YOUR ASSIGNMENT:
Your task is to show every line in the listing below that includes "sections".

DATA FOR PROCESSING:
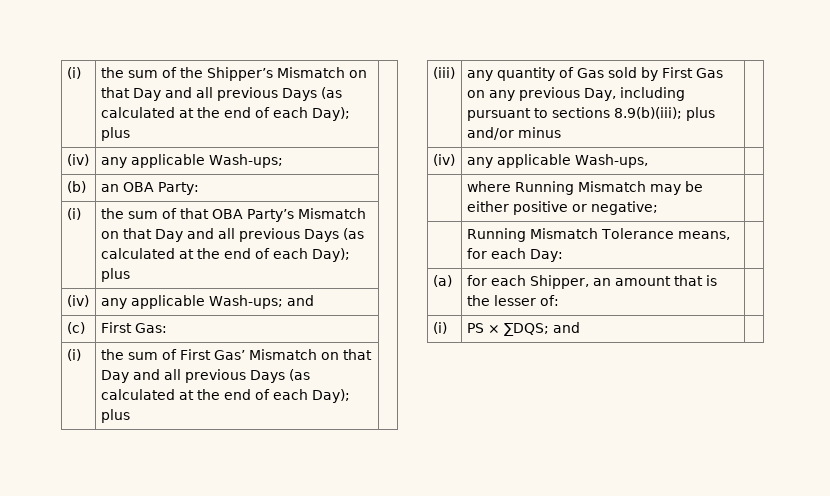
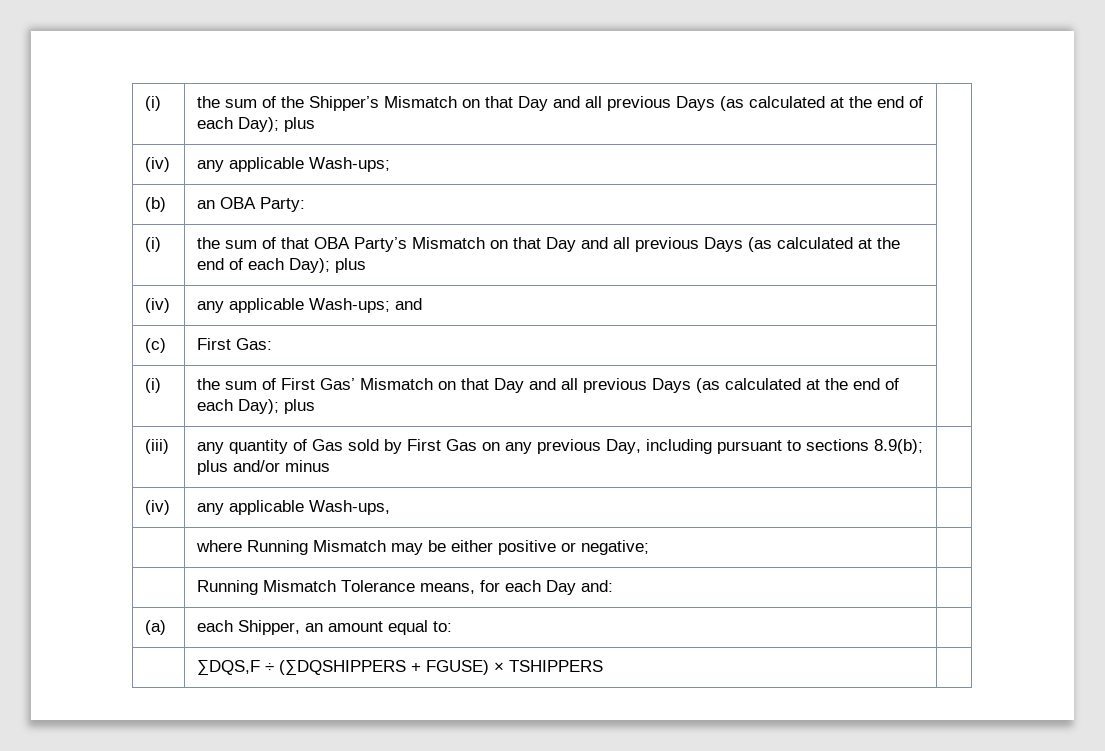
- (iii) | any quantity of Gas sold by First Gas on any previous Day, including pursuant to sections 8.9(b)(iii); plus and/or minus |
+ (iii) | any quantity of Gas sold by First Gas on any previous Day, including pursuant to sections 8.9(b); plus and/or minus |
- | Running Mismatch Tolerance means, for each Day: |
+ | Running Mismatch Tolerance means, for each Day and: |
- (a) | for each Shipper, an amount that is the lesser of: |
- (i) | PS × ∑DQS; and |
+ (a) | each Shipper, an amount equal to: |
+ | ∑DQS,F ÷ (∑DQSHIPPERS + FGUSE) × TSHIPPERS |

OUTPUT BELOW:
- (iii) | any quantity of Gas sold by First Gas on any previous Day, including pursuant to sections 8.9(b)(iii); plus and/or minus |
+ (iii) | any quantity of Gas sold by First Gas on any previous Day, including pursuant to sections 8.9(b); plus and/or minus |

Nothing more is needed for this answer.